Ante la caída de nuestro país en Matemática en el informe PISA 2025, la directora del Laboratorio de Educación Matemática del CMM y académica de la Facultad de Ciencias Físicas y Matemáticas de la Universidad de Chile plantea avanzar hacia una institucionalidad que dé continuidad a las decisiones curriculares más allá de los gobiernos de turno. Junto con invertir sostenidamente en formación docente y apoyos al aprendizaje, advierte que la incorporación de la inteligencia artificial en la escuela requiere atención urgente.
Chile obtuvo 403 puntos en Matemática en el informe PISA 2025, nueve menos que en 2022, y un 59% de sus estudiantes de 15 años quedó bajo el Nivel 2, considerado por la OCDE como el umbral de competencias fundamentales para continuar aprendiendo y desenvolverse en distintos ámbitos de la vida.

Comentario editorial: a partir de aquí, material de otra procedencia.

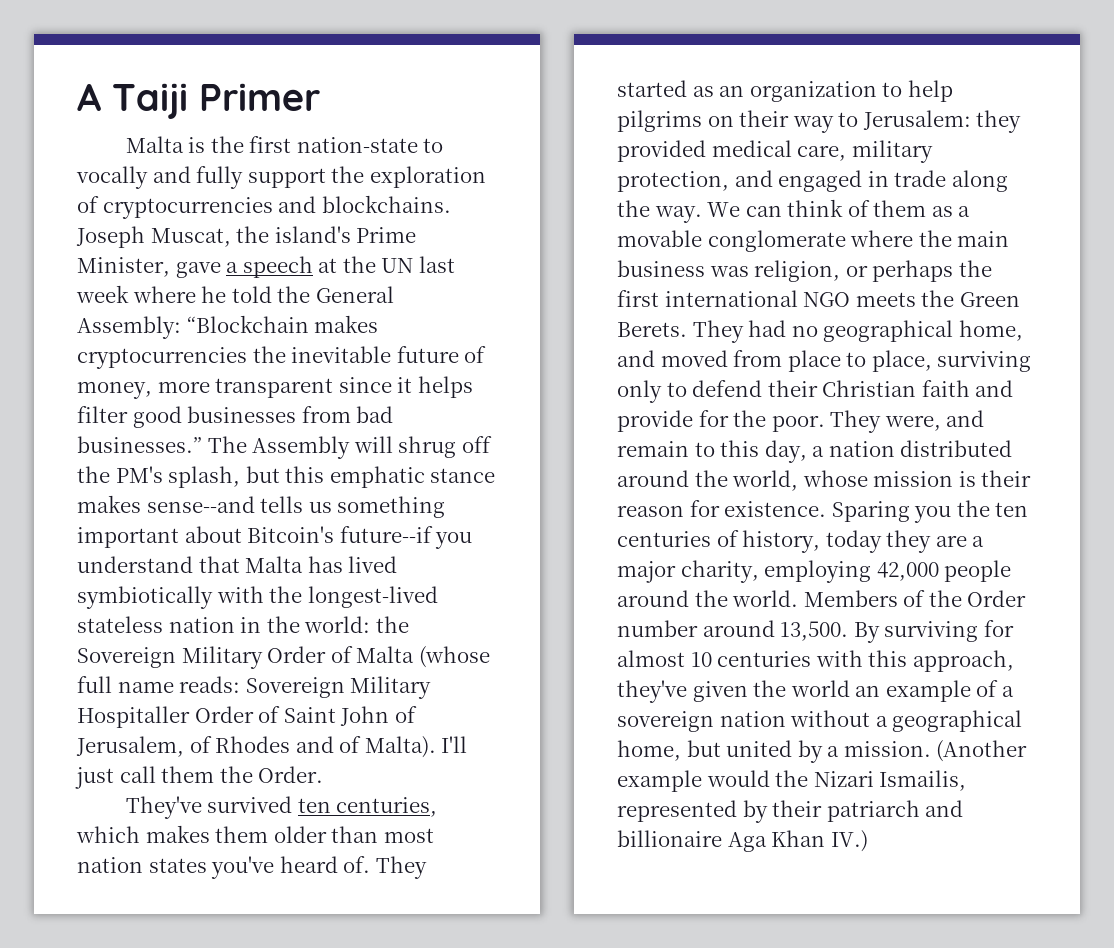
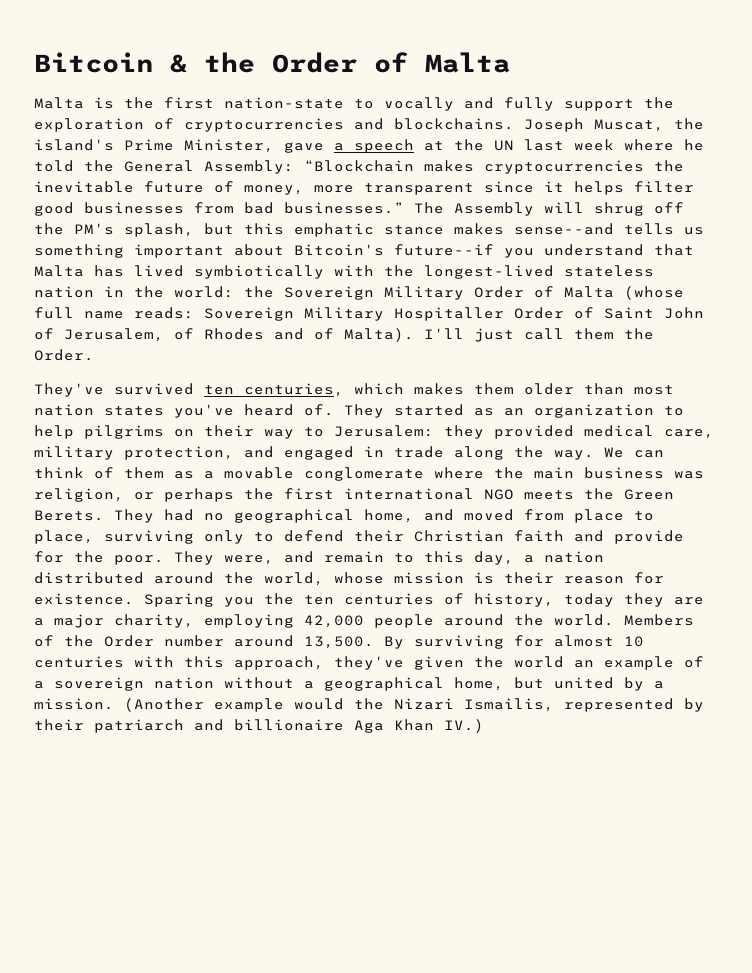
- A Taiji Primer
+ Bitcoin & the Order of Malta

La caída se inserta en una tendencia que también afecta a otros países: el promedio OCDE disminuyó nueve puntos en Matemática respecto de 2022.

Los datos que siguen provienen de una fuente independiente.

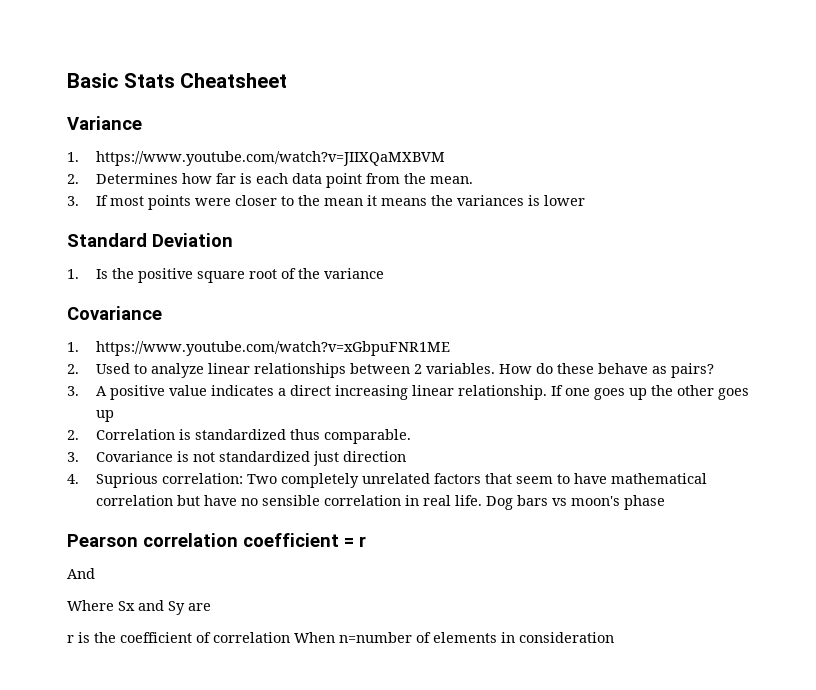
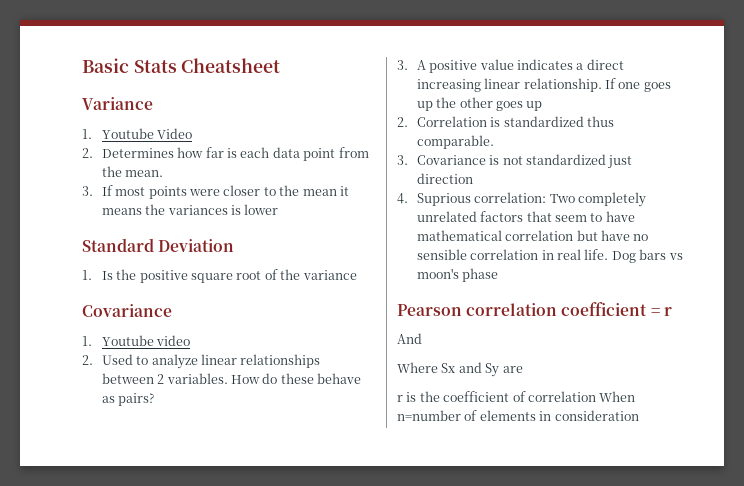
- 1. https://www.youtube.com/watch?v=JIIXQaMXBVM
+ 1. Youtube Video
- 1. https://www.youtube.com/watch?v=xGbpuFNR1ME
+ 1. Youtube video

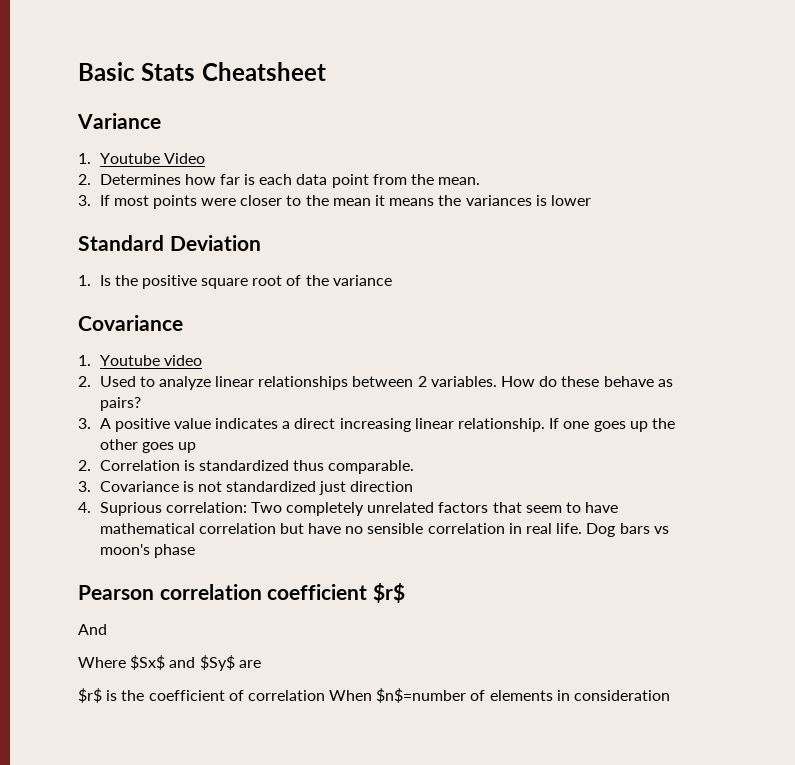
- Pearson correlation coefficient = r
+ Pearson correlation coefficient $r$
- Where Sx and Sy are
+ Where $Sx$ and $Sy$ are
- r is the coefficient of correlation When n=number of elements in consideration
+ $r$ is the coefficient of correlation When $n$=number of elements in consideration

Para Salomé Martínez, académica de la Facultad de Ciencias Físicas y Matemáticas (FCFM) de la Universidad de Chile y directora del Laboratorio de Educación del Centro de Modelamiento Matemático (CMMEdu), el resultado confirma que Chile requiere estrategias de mayor profundidad y continuidad. Entre sus propuestas, plantea que es indispensable crear una instancia permanente que acompañe la evolución del currículum escolar, analice su implementación y aporte evidencia para orientar futuros cambios.
“El Ministerio de Educación debería tener un Consejo Permanente, cuya misión sea entender y pensar el currículum, a partir de toda la evidencia que hay. Está toda la información que nos arrojan las pruebas SIMCE, la prueba PISA, pero además está la evidencia del terreno: qué es lo que funciona, cuáles son aquellos objetivos de aprendizaje que no están bien diseñados y que hay que cambiar, y eso es un proceso permanente que no está siendo abordado por la institucionalidad existente como el Consejo Nacional de Educación o la Agencia de la Calidad”, expresa.

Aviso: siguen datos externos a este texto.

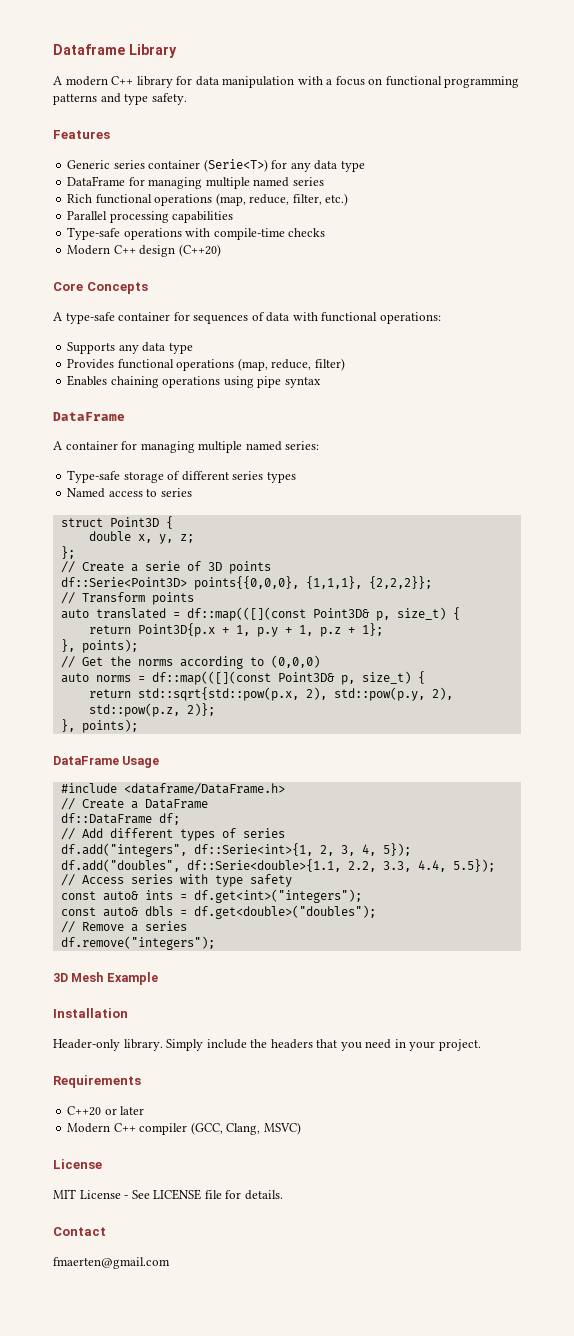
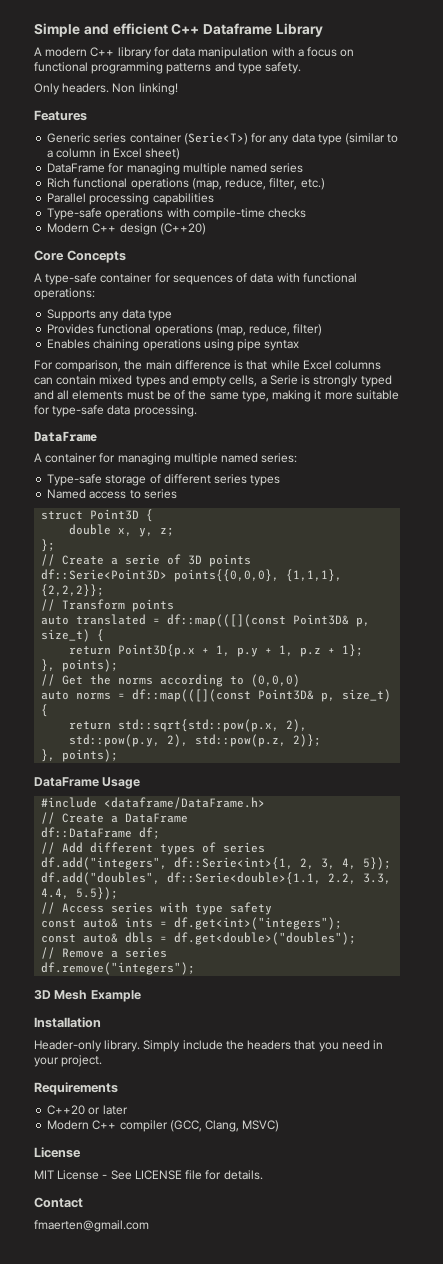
- Dataframe Library
+ Simple and efficient C++ Dataframe Library
+ Only headers. Non linking!
- Generic series container (Serie<T>) for any data type
+ Generic series container (Serie<T>) for any data type (similar to a column in Excel sheet)
+ For comparison, the main difference is that while Excel columns can contain mixed types and empty cells, a Serie is strongly typed and all elements must be of the same type, making it more suitable for type-safe data processing.

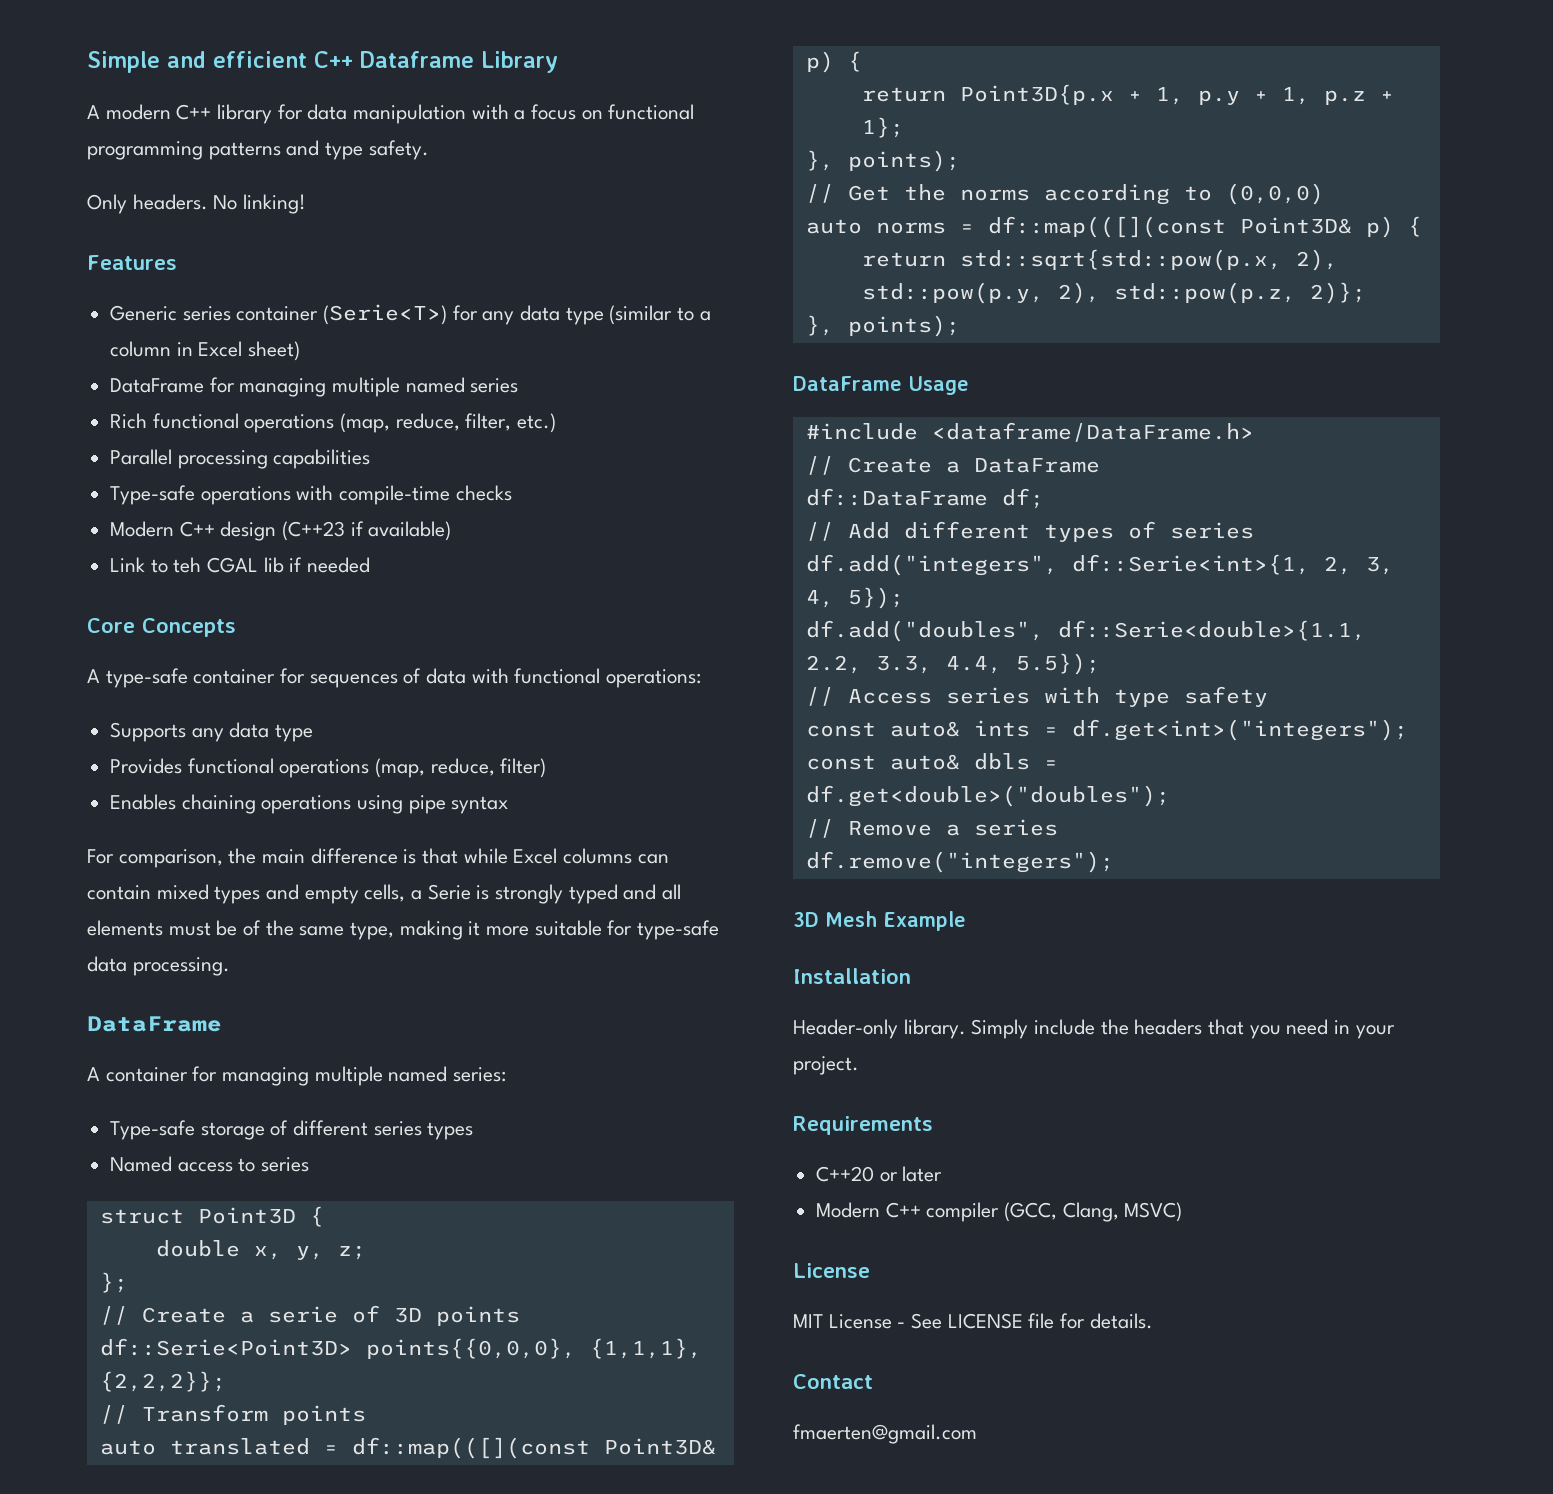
- Non linking!
+ No linking!
- Modern C++ design (C++20)
+ Modern C++ design (C++23 if available)
+ Link to teh CGAL lib if needed
- auto translated = df::map(([](const Point3D& p, size_t) {
+ auto translated = df::map(([](const Point3D& p) {
- auto norms = df::map(([](const Point3D& p, size_t) {
+ auto norms = df::map(([](const Point3D& p) {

Para Martínez, esta institucionalidad debería trascender los ciclos gubernamentales y acumular conocimiento sobre los propios procesos de reforma. Su planteamiento no apunta a modificar el currículum cada vez que aparece un resultado adverso, sino a instalar una lógica de mejora continua, gradual y basada en evidencia, capaz además de anticipar transformaciones sociales y tecnológicas.